→ **Records supplied**:
=== Begin Enclosure ===
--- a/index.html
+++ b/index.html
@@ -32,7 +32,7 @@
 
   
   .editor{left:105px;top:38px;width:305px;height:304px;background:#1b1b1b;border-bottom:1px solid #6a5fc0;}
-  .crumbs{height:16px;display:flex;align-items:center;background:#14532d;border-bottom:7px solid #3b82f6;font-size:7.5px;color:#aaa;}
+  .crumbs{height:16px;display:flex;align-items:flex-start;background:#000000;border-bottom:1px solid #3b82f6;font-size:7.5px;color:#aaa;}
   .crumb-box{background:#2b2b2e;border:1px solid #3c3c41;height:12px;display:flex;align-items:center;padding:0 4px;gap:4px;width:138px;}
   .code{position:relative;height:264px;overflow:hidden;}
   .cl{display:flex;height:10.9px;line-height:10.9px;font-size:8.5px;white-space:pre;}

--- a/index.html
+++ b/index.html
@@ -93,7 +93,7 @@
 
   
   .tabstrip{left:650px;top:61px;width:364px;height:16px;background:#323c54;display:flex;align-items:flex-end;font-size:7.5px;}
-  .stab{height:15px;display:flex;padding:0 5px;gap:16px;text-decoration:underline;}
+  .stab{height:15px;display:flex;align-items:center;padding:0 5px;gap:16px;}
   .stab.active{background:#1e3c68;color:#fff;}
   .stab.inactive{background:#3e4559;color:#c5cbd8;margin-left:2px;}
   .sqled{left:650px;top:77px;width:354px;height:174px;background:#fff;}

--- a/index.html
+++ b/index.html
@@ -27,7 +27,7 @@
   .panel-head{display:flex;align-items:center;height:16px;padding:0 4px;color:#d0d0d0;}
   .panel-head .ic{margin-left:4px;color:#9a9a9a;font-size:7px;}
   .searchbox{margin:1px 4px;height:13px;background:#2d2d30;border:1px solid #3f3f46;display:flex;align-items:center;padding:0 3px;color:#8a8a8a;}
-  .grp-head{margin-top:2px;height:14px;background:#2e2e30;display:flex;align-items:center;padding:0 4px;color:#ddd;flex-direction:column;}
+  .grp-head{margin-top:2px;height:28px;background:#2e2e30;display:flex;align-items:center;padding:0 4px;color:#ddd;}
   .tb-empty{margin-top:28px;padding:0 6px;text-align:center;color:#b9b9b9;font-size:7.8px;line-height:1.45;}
=== End Enclosure ===
=== Begin Enclosure ===
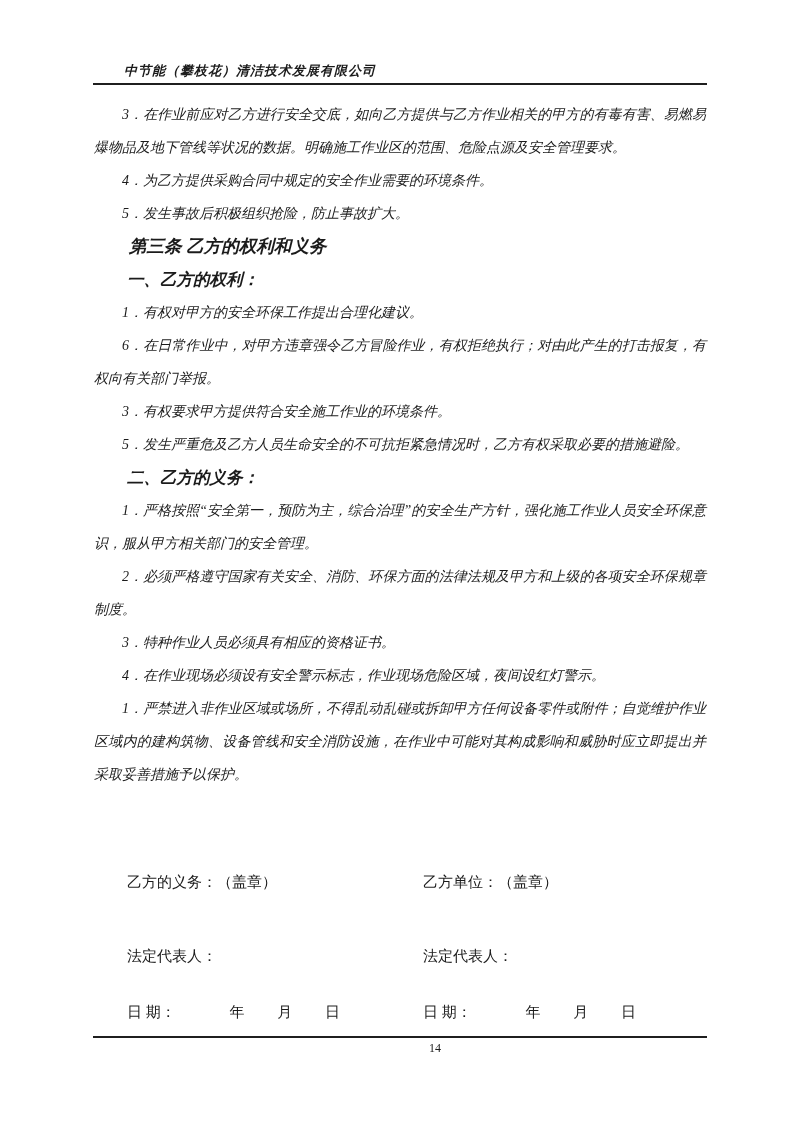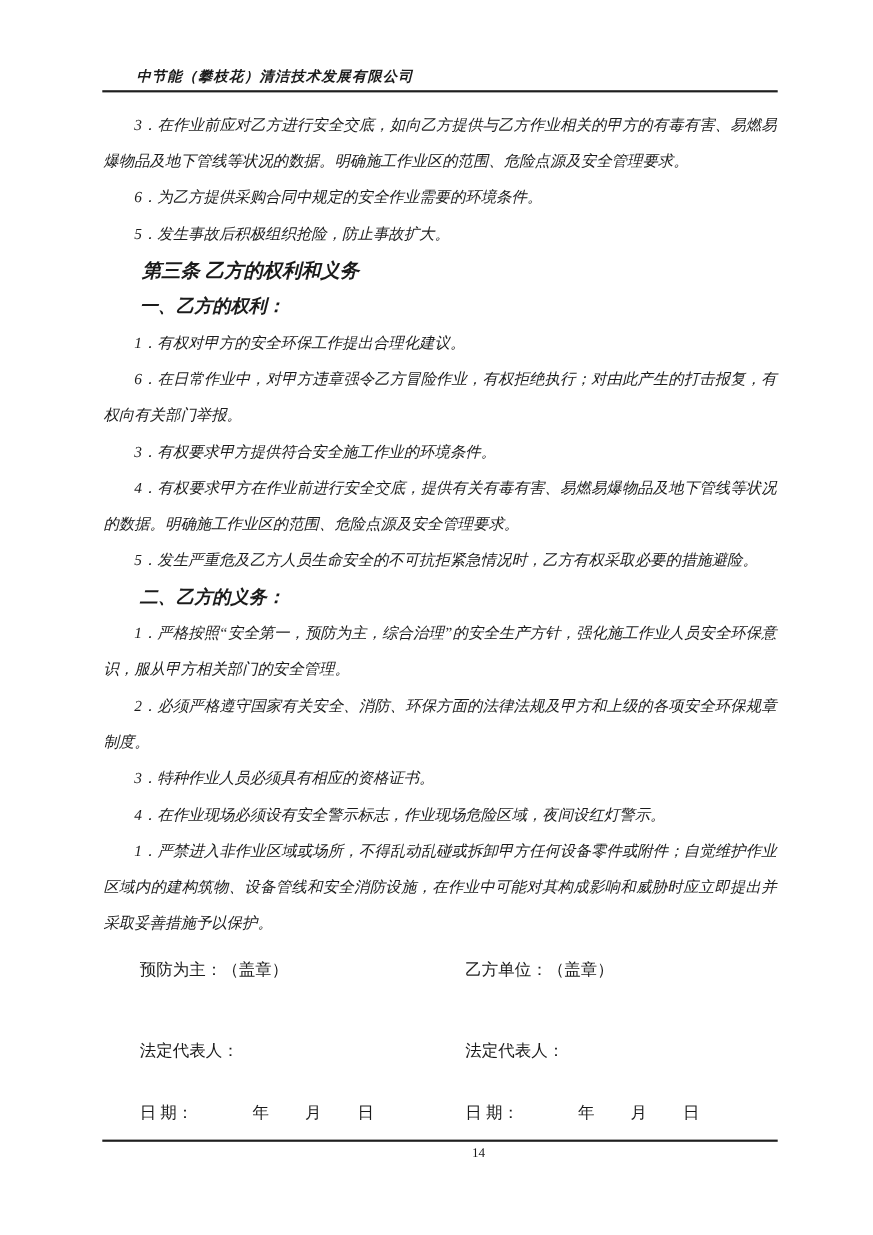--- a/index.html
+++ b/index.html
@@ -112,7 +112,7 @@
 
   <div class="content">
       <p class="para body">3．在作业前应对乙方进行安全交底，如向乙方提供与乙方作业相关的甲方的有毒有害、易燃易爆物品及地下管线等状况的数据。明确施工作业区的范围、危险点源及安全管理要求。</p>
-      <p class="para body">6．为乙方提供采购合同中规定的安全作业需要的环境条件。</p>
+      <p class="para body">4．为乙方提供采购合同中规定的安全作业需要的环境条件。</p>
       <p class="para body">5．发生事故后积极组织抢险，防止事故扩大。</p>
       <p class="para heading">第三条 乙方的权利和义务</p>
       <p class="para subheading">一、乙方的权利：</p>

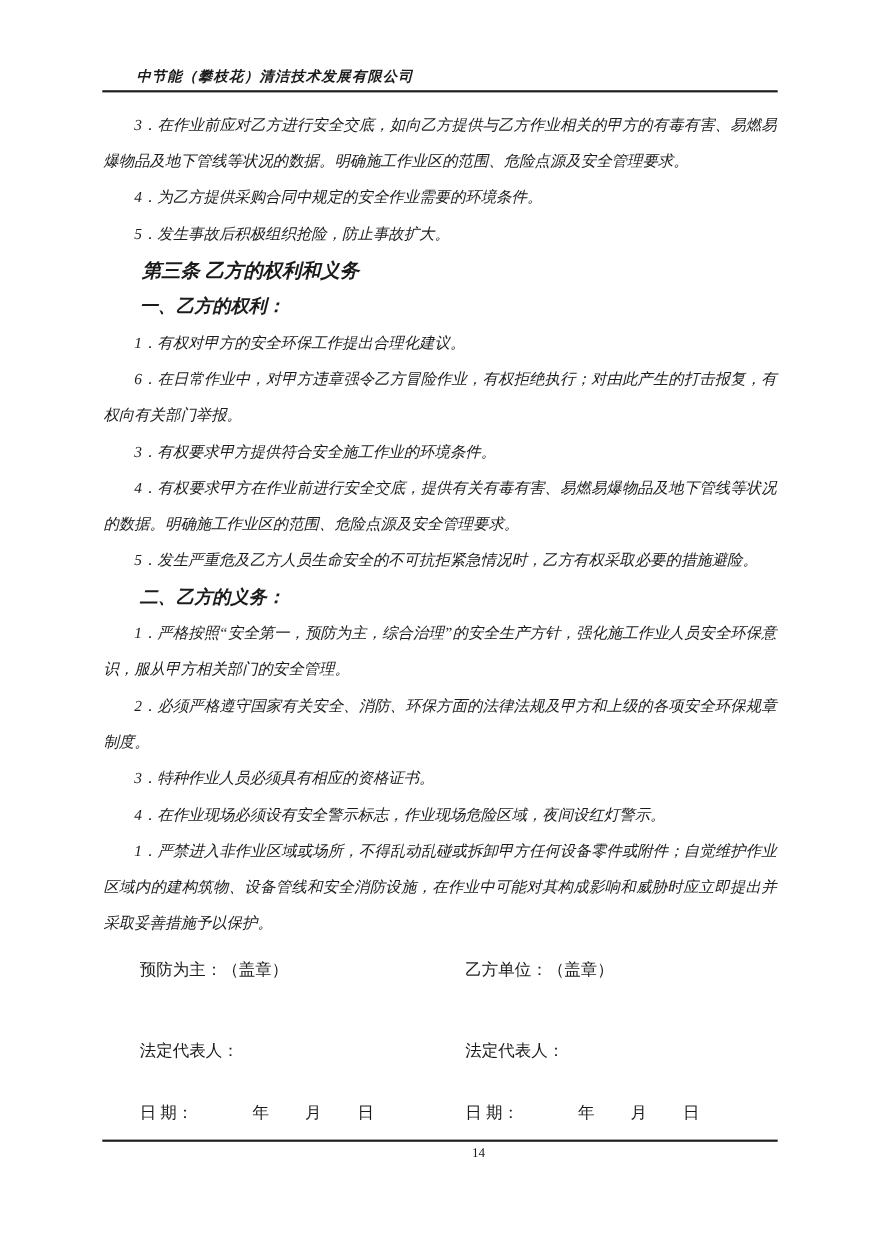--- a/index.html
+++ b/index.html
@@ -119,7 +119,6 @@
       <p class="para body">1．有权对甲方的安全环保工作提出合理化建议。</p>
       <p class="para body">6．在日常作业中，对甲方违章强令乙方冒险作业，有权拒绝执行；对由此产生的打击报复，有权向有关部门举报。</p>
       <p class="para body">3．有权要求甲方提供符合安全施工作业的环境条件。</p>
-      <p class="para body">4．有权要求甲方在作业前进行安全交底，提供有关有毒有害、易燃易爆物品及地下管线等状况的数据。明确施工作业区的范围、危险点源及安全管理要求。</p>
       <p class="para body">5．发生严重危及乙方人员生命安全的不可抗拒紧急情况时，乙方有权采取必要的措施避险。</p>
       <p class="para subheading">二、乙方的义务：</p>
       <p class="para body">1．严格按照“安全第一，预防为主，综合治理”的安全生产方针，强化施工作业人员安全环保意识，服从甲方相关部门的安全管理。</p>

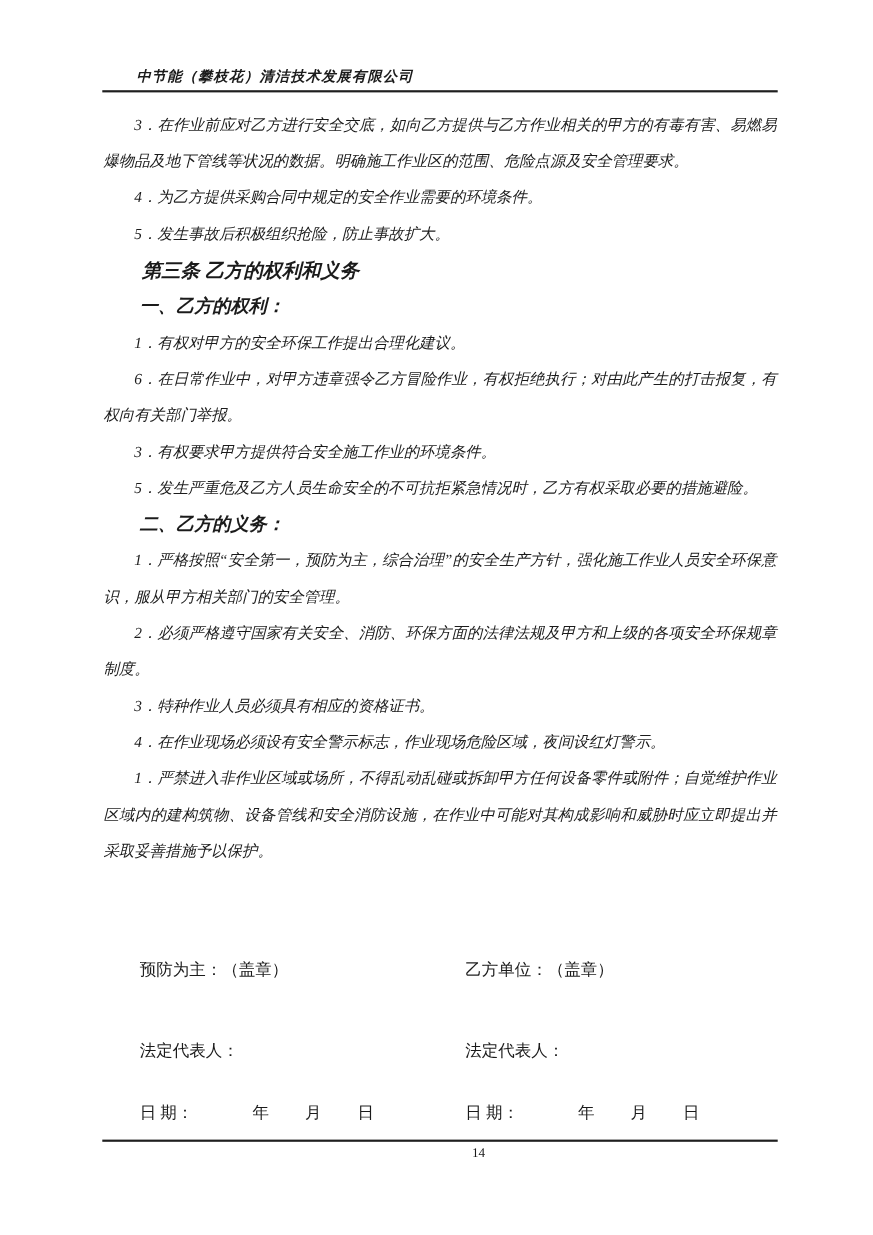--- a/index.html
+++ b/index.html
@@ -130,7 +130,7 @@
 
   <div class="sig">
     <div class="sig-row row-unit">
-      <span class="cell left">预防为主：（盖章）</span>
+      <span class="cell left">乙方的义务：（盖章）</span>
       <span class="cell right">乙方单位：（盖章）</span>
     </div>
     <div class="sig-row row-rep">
=== End Enclosure ===
→ **Task instructions**:
From the records above, copy every line that includes the word "bottom".

→ **Response to the task**:
   .editor{left:105px;top:38px;width:305px;height:304px;background:#1b1b1b;border-bottom:1px solid #6a5fc0;}
-  .crumbs{height:16px;display:flex;align-items:center;background:#14532d;border-bottom:7px solid #3b82f6;font-size:7.5px;color:#aaa;}
+  .crumbs{height:16px;display:flex;align-items:flex-start;background:#000000;border-bottom:1px solid #3b82f6;font-size:7.5px;color:#aaa;}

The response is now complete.